My stepsister and her husband separated for over two years because my stepsister didn't feel like her husband was a present enough father. In his defense, he works a lot and is the only reason she has such an easy life, so our family did think she was making a huge mistake but we chose to stay out of it because she's overly sensitive and would've taken anything we said the wrong way.
Her husband didn't want to divorce so she gave him a long list of terms he had to follow for her to consider getting back together. One of the terms were that when their son was with him he couldn't hire a nanny to care for him because she wanted him to prove he would put their son before work and everything else.
Sometimes he just couldn't do it so he asked me to watch their son multiple times, including once when he went abroad. He asked me not to say anything to my stepsister and since the money was good I kept his secret. My stepsister took him back 3 months ago which is when our arrangement stopped. Unfortunately, my husband let something slip in front of her which made her suspect.
She asked me, and I'm horrible at lying so it all came out and now she's angry at both me and her husband. The aftermath hasn't been great and she's considering leaving him again which is making him threaten me and my husband in turn. My family are taking his side even though none of this would've happened if it wasn't for him. AITA?
NakedLifeCoach wrote:
ESH.
She made unreasonable demands. He didn't live up to his agreement. You kept it secret.
Suzig338 wrote:
YTA. You took money to lie to your sister about her marriage. Whether you agree with her or not, Gross.
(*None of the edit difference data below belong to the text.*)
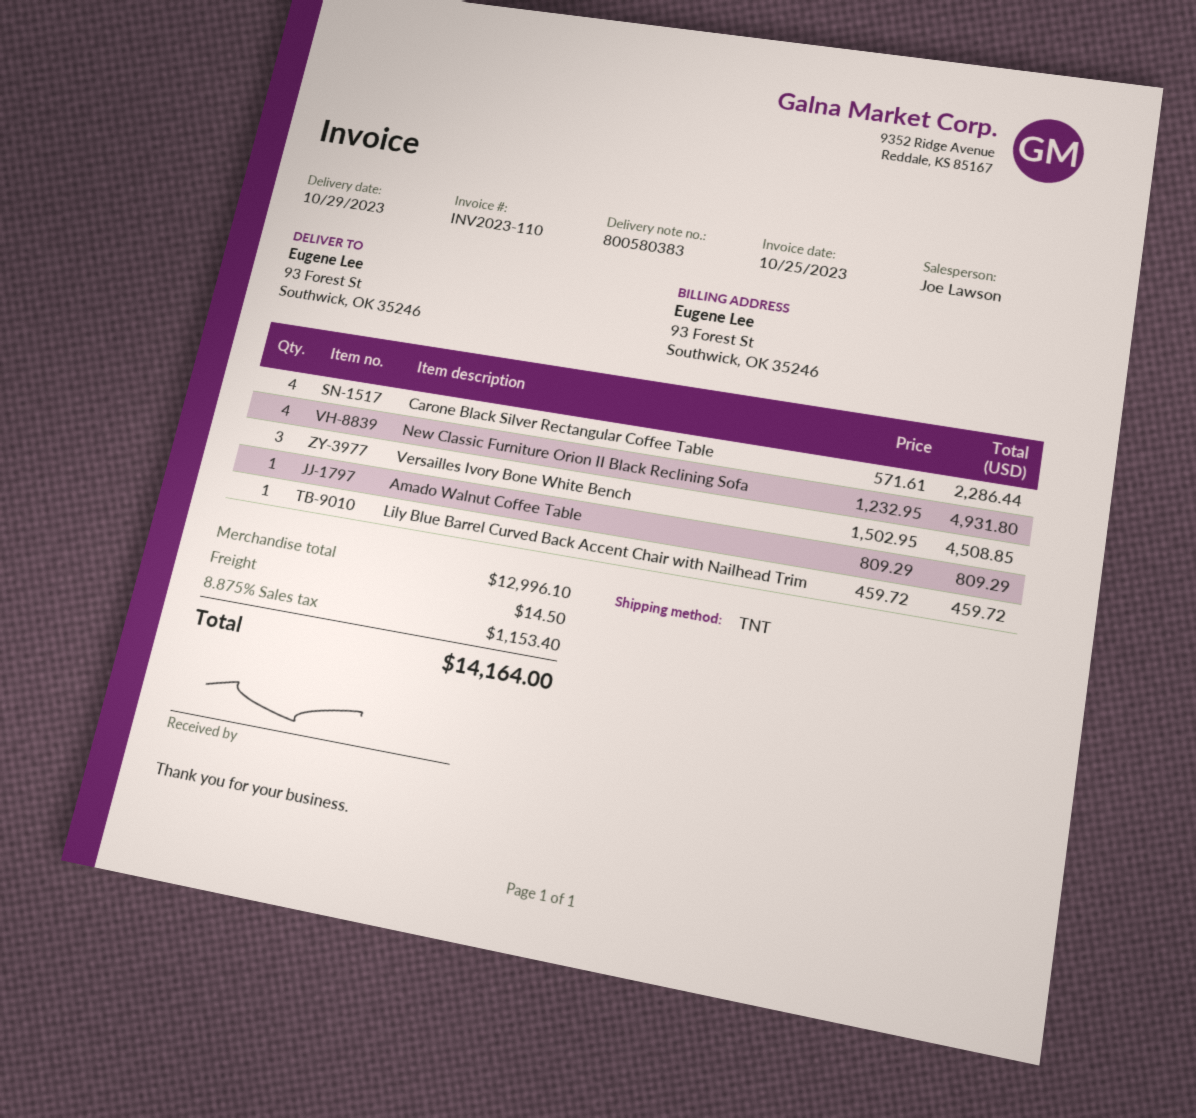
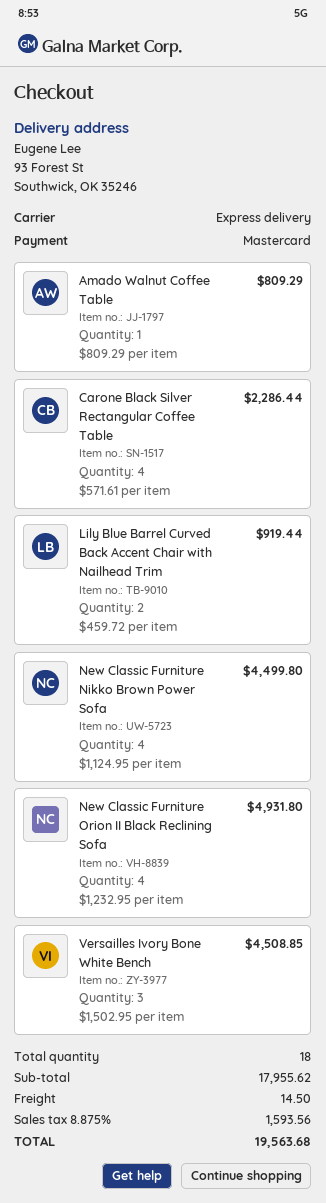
shipping method: TNT -> express
Lily Blue Barrel Curved Back Accent Chair with Nailhead Trim: 1 x 459.72 = 459.72 -> 2 x 459.72 = 919.44
New Classic Furniture Nikko Brown Power Sofa: none -> 4 x 1124.95 = 4499.80
subtotal: 12996.10 -> 17955.62
tax: 8.875% = 1153.40 -> 8.875% = 1593.56
total: 14164.00 -> 19563.68

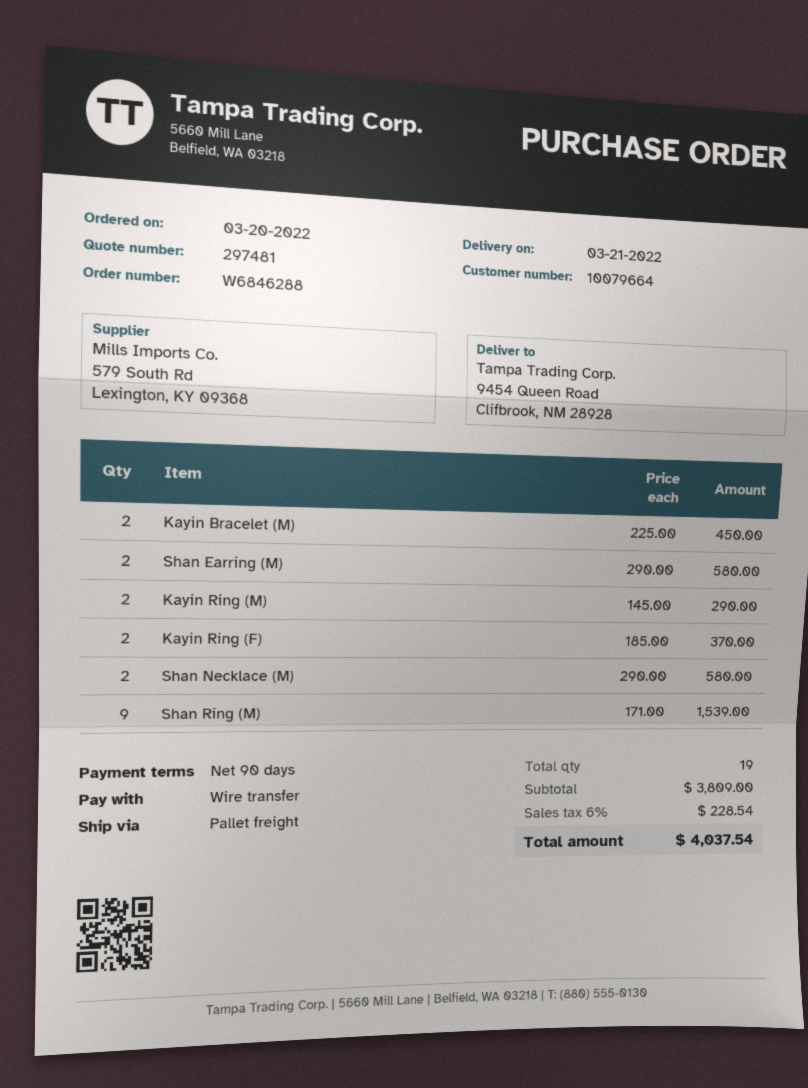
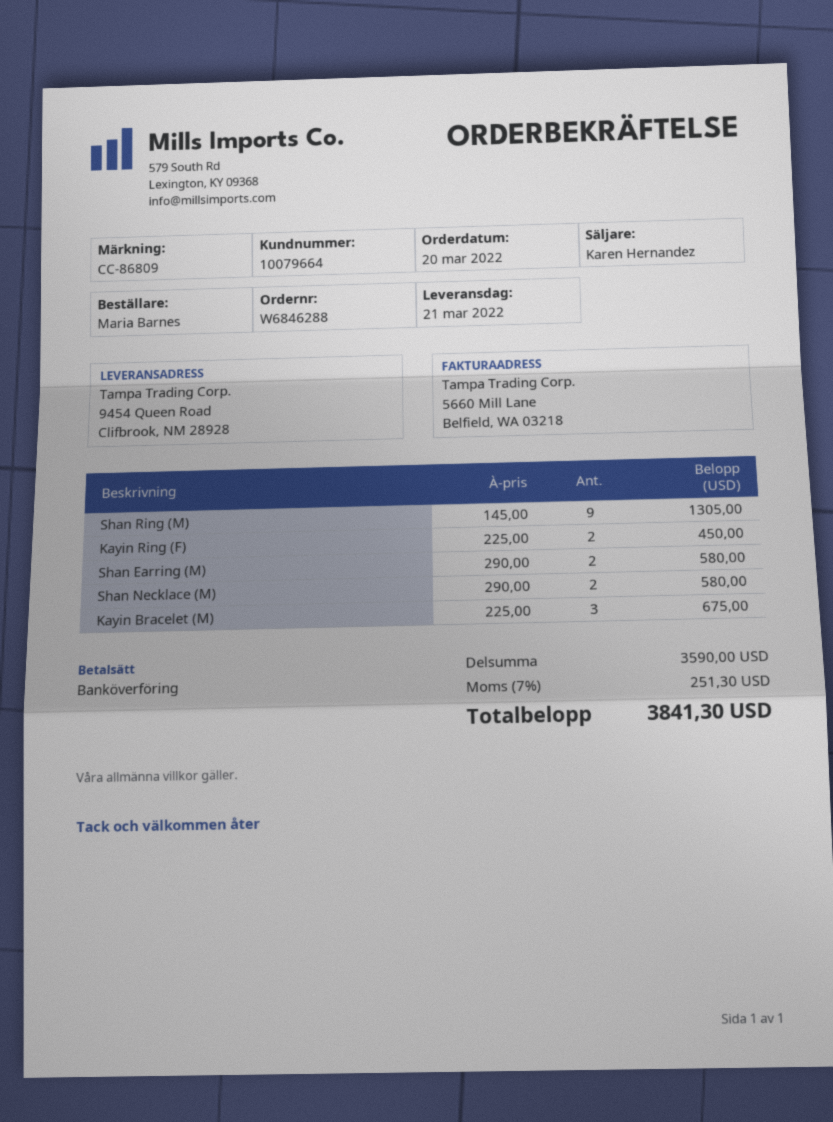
Kayin Bracelet (M): 2 x 225.00 = 450.00 -> 3 x 225.00 = 675.00
Kayin Ring (M): 2 x 145.00 = 290.00 -> none
Kayin Ring (F): 2 x 185.00 = 370.00 -> 2 x 225.00 = 450.00
Shan Ring (M): 9 x 171.00 = 1539.00 -> 9 x 145.00 = 1305.00
subtotal: 3809.00 -> 3590.00
tax: 6% = 228.54 -> 7% = 251.30
total: 4037.54 -> 3841.30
embarrassed_advice59 wrote:
Uhh ESH but mostly you and the husband. Your step sister has every right to want to separate again because he lied about their child’s care. You’re not a stranger but him lying is a massive breach of trust. Also I feel like we need more context on how unreasonable her demands were. Not wanting to be a married single parent is a valid concern.
Responsible-Ebb2933 wrote:
YTA. It doesn't matter if you agree with why your step sister wanted a divorce. You knew that she wanted him to be their for the child, and you allowed him to use you to circumvent being responsible and present for the child.
cassiesfeetpics wrote:
YTA. "In his defense" why are you defending him? And not your sister who's raising a child alone?? Why do you think he deserves slack but your sister doesn't deserve an involved husband??? You took money and kept a secret from your stepsister because you're (not so) secretly jealous of her and projecting your feelings.
Wifevsofficewife wrote:
After reading the post I'm going to say YTA, her husband is YTA too. You say he works all these hours and provides a fancy life but you never say if your stepsister even wants all the fancy stuff or if she would rather he cut down on work and actually spend time with his family. It seems to me that she just wants family time and he just wants to work.
But to lie to a mother about their own children puts you wayyyyy past the boundaries of ah behavior. Imagine it was your kids and when your husband was supposed to be watching them he just drops them at someone else's house. Be prepared to never see your sister or nieces/nephews again. I wouldn't want to associate with you if I were your sister. Do better.
wylderpixie wrote:
YTA. Way to play the wicked stepsister here. I would be going no contact with you after that if I were her. You don't get to fucking lie to a mother about where her child was and with who. And all your dragging on your sister for wanting checks notes a husband who prioritizes their child. You said it yourself, the money was good. There was no principle you're standing on here, you're just an AH.
gurlwithdragontat2 wrote:
YTA! You can’t say you weren’t involved when you knew him watching and parenting their child was important. You kept the child while he took a vacation! Be real, the level of expectation for parenting that you have for him is much less than her.
Why is he so in need of and deserving of your help and defense? Moreover, why is your family defending him being a half assed dad, and supporting the behavior? She said he foists off the responsibility of parenting and her does.
She said he should spend more time with the kids, and he’s isn’t.
You chose a side, just not your stepsisters.
One_chic_chick wrote:
YTA. It doesn't matter if you think your stepsister was being reasonable or not, she has a right to not be in a marriage she doesn't want to be in.
She set the terms she would be willing to get back together with her husband, and you helped him lie to her so she would continue a marriage she was unhappy in, and predictably you were all found out, so now she's back to square one with the added betrayal of you all lying to her.
LetTheWorldBurn1776 wrote:
ESH, with caveats.
OP's TA because they took the money happily and KNEW they were keeping a secret from Stepsister. NO caveats for OP.
Husband is TA with the caveat of what exactly was he expected to do, especially if he was paying spousal support and the like which relied on his working. Stepsister is TA with the caveat of what exactly was her laundry list of expectations and was she expecting Husband to still keep up the lifestyle.
HavocandConsequence wrote:
So 'she's overly sensitive' = 'she doesn't put up with my family's BS' and 'I'm a horrible liar' = 'I couldn't wait to tell her and stir up lots of drama', right?
YTA, and your brother is deeply manipulative.